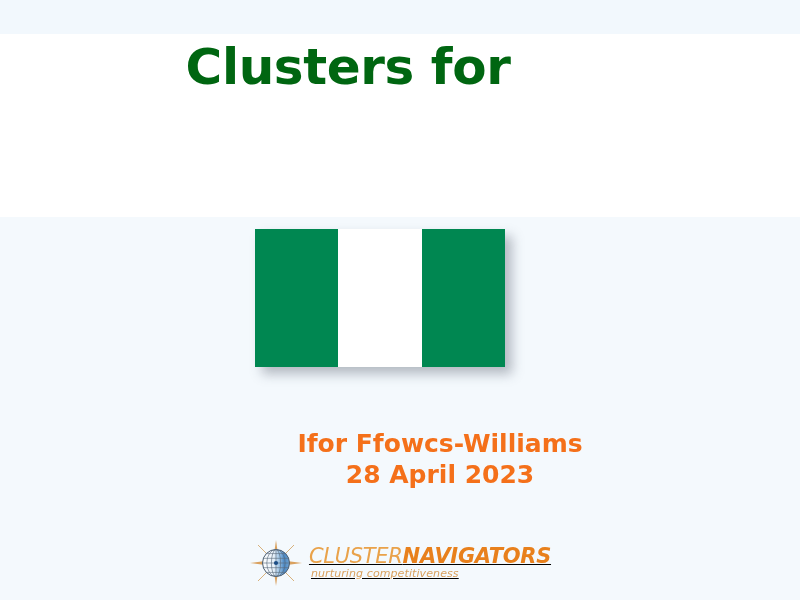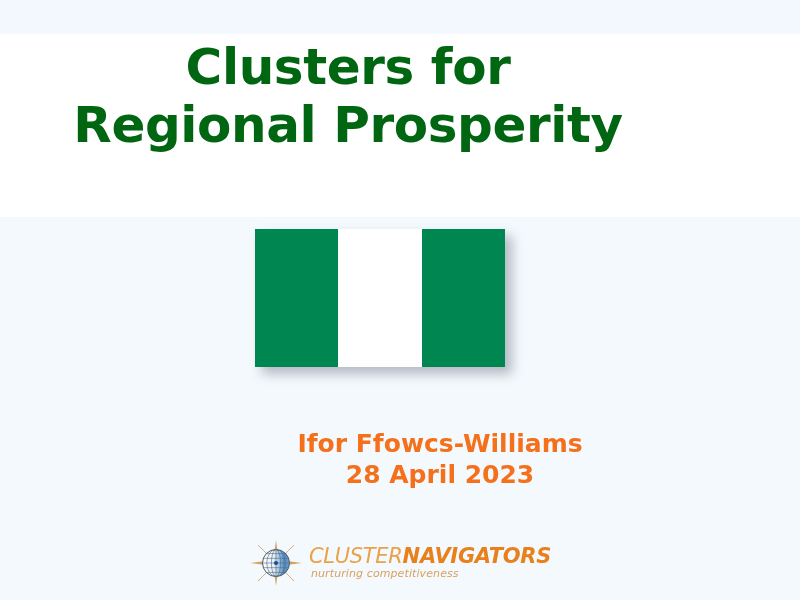--- a/index.html
+++ b/index.html
@@ -93,20 +93,21 @@
   
   .logo-block {
     position: absolute;
     top: 539px;
     left: 0;
     width: 800px;
     display: flex;
     justify-content: center;
     align-items: center;
     z-index: 5;
+    text-decoration: underline;
   }
   .logo-inner {
     display: flex;
     align-items: center;
     gap: 6px;
   }
   .logo-mark {
     width: 54px;
     height: 48px;
     flex: 0 0 54px;
@@ -142,21 +143,20 @@
 <body>
 
 <div class="slide">
 
   <div class="band band-top"></div>
   <div class="band band-white"></div>
   <div class="band band-bottom"></div>
 
   <div class="title-block">
     <span class="title-line">Clusters for</span>
-    <span class="title-line">Regional Prosperity</span>
   </div>
 
   <div class="flag-wrap">
     <div class="flag">
       <div class="flag-stripe stripe-green"></div>
       <div class="flag-stripe stripe-white"></div>
       <div class="flag-stripe stripe-green"></div>
     </div>
   </div>
 

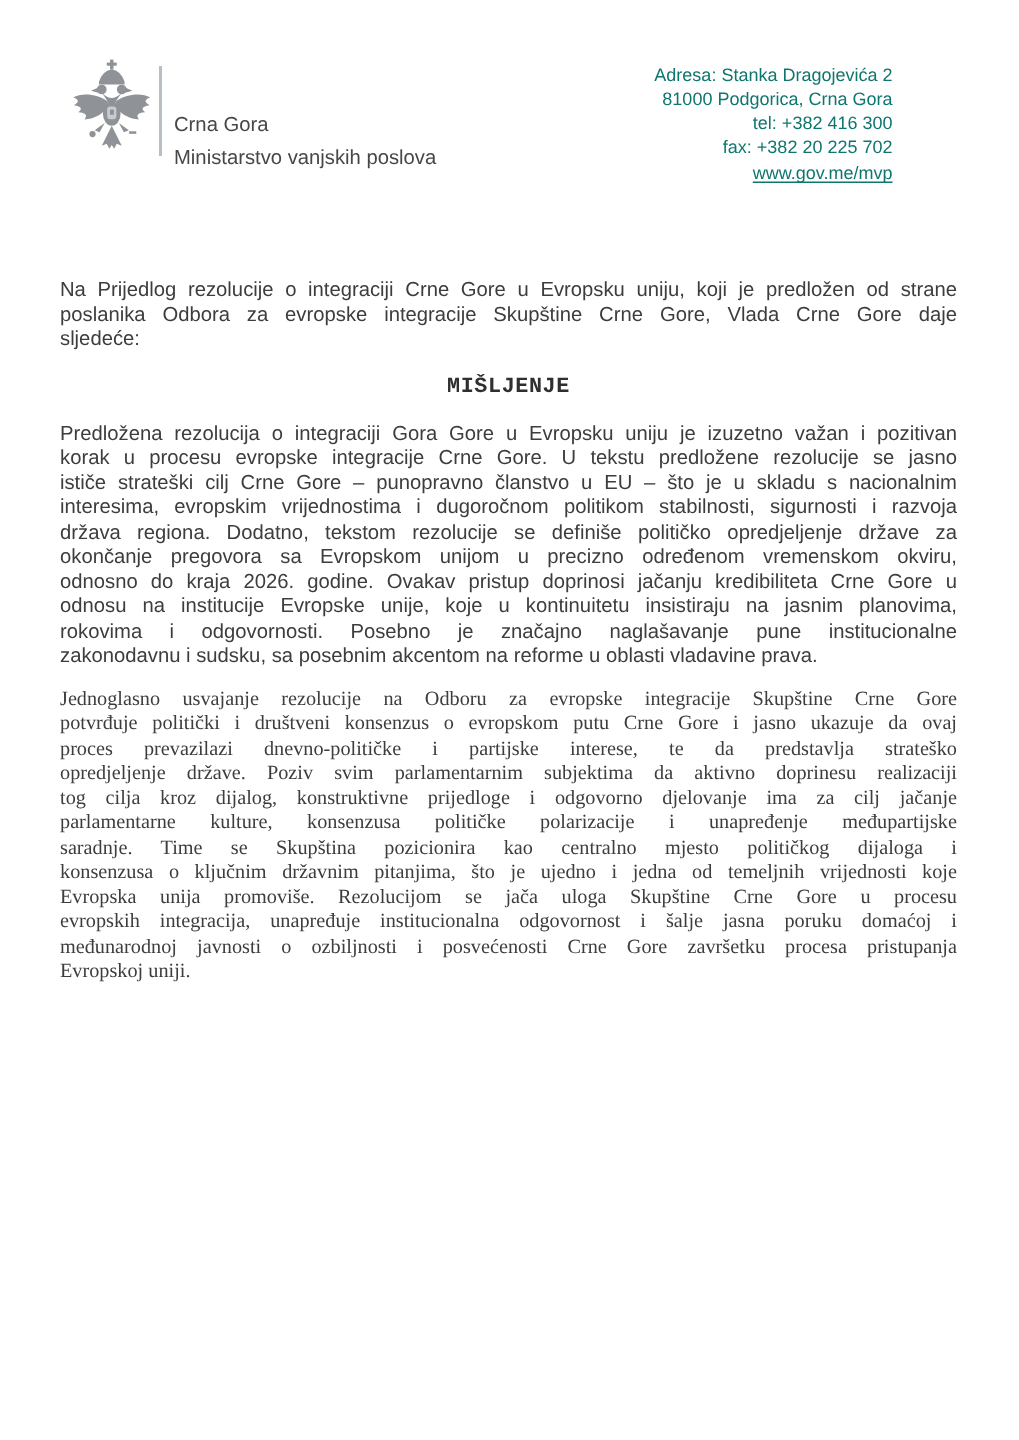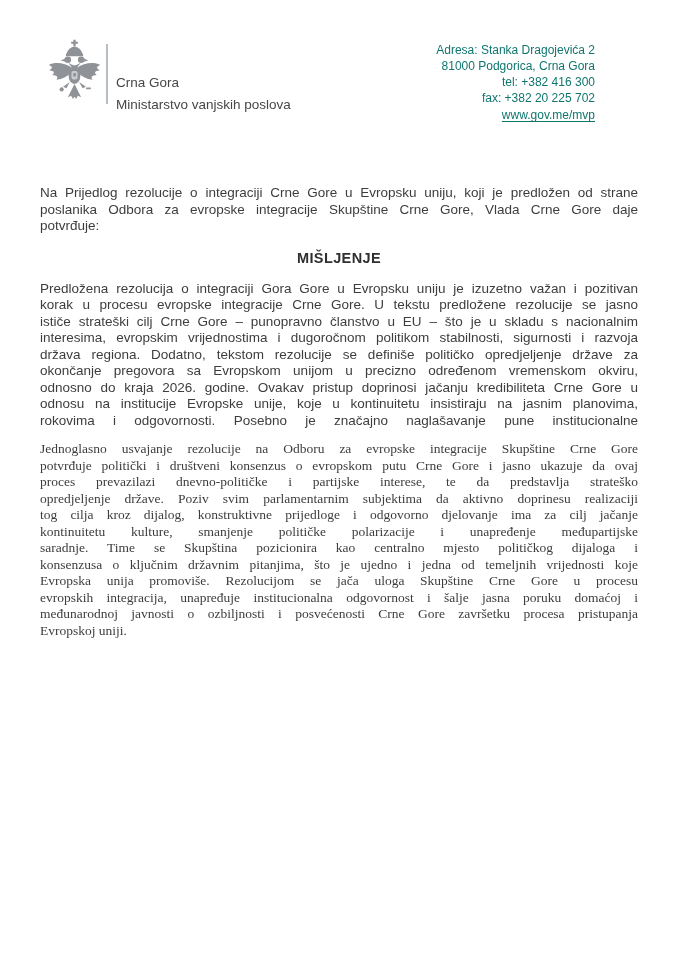--- a/index.html
+++ b/index.html
@@ -68,20 +68,21 @@
   .tline { text-align: justify; text-align-last: justify; }
   .tline-last { text-align-last: left; }
   .heading {
     margin: 15px 0 14px 0;
     font-size: 14.5px;
     line-height: 17px;
     font-weight: bold;
     letter-spacing: 0.4px;
     text-align: center;
     color: #2f2f2f;
+    font-family: Liberation Mono, monospace;
   }
   .para { margin: 0; }
   .para-closing { margin-top: 12px; font-family: Liberation Serif, serif; }
 </style>
 </head>
 <body>
 
 <div class="page">
 
   <div class="crest">
@@ -133,41 +134,42 @@
     <div>81000 Podgorica, Crna Gora</div>
     <div>tel: +382 416 300</div>
     <div>fax: +382 20 225 702</div>
     <div class="website">www.gov.me/mvp</div>
   </div>
 
   <main class="doc-body">
     <div class="para">
         <div class="tline">Na Prijedlog rezolucije o integraciji Crne Gore u Evropsku uniju, koji je predložen od strane</div>
         <div class="tline">poslanika Odbora za evropske integracije Skupštine Crne Gore, Vlada Crne Gore daje</div>
-        <div class="tline tline-last">potvrđuje:</div>
+        <div class="tline tline-last">sljedeće:</div>
       </div>
     <h1 class="heading">MIŠLJENJE</h1>
     <div class="para">
         <div class="tline">Predložena rezolucija o integraciji Gora Gore u Evropsku uniju je izuzetno važan i pozitivan</div>
         <div class="tline">korak u procesu evropske integracije Crne Gore. U tekstu predložene rezolucije se jasno</div>
         <div class="tline">ističe strateški cilj Crne Gore – punopravno članstvo u EU – što je u skladu s nacionalnim</div>
         <div class="tline">interesima, evropskim vrijednostima i dugoročnom politikom stabilnosti, sigurnosti i razvoja</div>
         <div class="tline">država regiona. Dodatno, tekstom rezolucije se definiše političko opredjeljenje države za</div>
         <div class="tline">okončanje pregovora sa Evropskom unijom u precizno određenom vremenskom okviru,</div>
         <div class="tline">odnosno do kraja 2026. godine. Ovakav pristup doprinosi jačanju kredibiliteta Crne Gore u</div>
         <div class="tline">odnosu na institucije Evropske unije, koje u kontinuitetu insistiraju na jasnim planovima,</div>
         <div class="tline">rokovima i odgovornosti. Posebno je značajno naglašavanje pune institucionalne</div>
+        <div class="tline tline-last">zakonodavnu i sudsku, sa posebnim akcentom na reforme u oblasti vladavine prava.</div>
       </div>
     <div class="para para-closing">
         <div class="tline">Jednoglasno usvajanje rezolucije na Odboru za evropske integracije Skupštine Crne Gore</div>
         <div class="tline">potvrđuje politički i društveni konsenzus o evropskom putu Crne Gore i jasno ukazuje da ovaj</div>
         <div class="tline">proces prevazilazi dnevno-političke i partijske interese, te da predstavlja strateško</div>
         <div class="tline">opredjeljenje države. Poziv svim parlamentarnim subjektima da aktivno doprinesu realizaciji</div>
         <div class="tline">tog cilja kroz dijalog, konstruktivne prijedloge i odgovorno djelovanje ima za cilj jačanje</div>
-        <div class="tline">kontinuitetu kulture, smanjenje političke polarizacije i unapređenje međupartijske</div>
+        <div class="tline">parlamentarne kulture, konsenzusa političke polarizacije i unapređenje međupartijske</div>
         <div class="tline">saradnje. Time se Skupština pozicionira kao centralno mjesto političkog dijaloga i</div>
         <div class="tline">konsenzusa o ključnim državnim pitanjima, što je ujedno i jedna od temeljnih vrijednosti koje</div>
         <div class="tline">Evropska unija promoviše. Rezolucijom se jača uloga Skupštine Crne Gore u procesu</div>
         <div class="tline">evropskih integracija, unapređuje institucionalna odgovornost i šalje jasna poruku domaćoj i</div>
         <div class="tline">međunarodnoj javnosti o ozbiljnosti i posvećenosti Crne Gore završetku procesa pristupanja</div>
         <div class="tline tline-last">Evropskoj uniji.</div>
       </div>
   </main>
 
 </div>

• _WORK TO COMPLETE_
Count the lines of the material holding "heading". Report the number alone.

• _WORKED SOLUTION_
2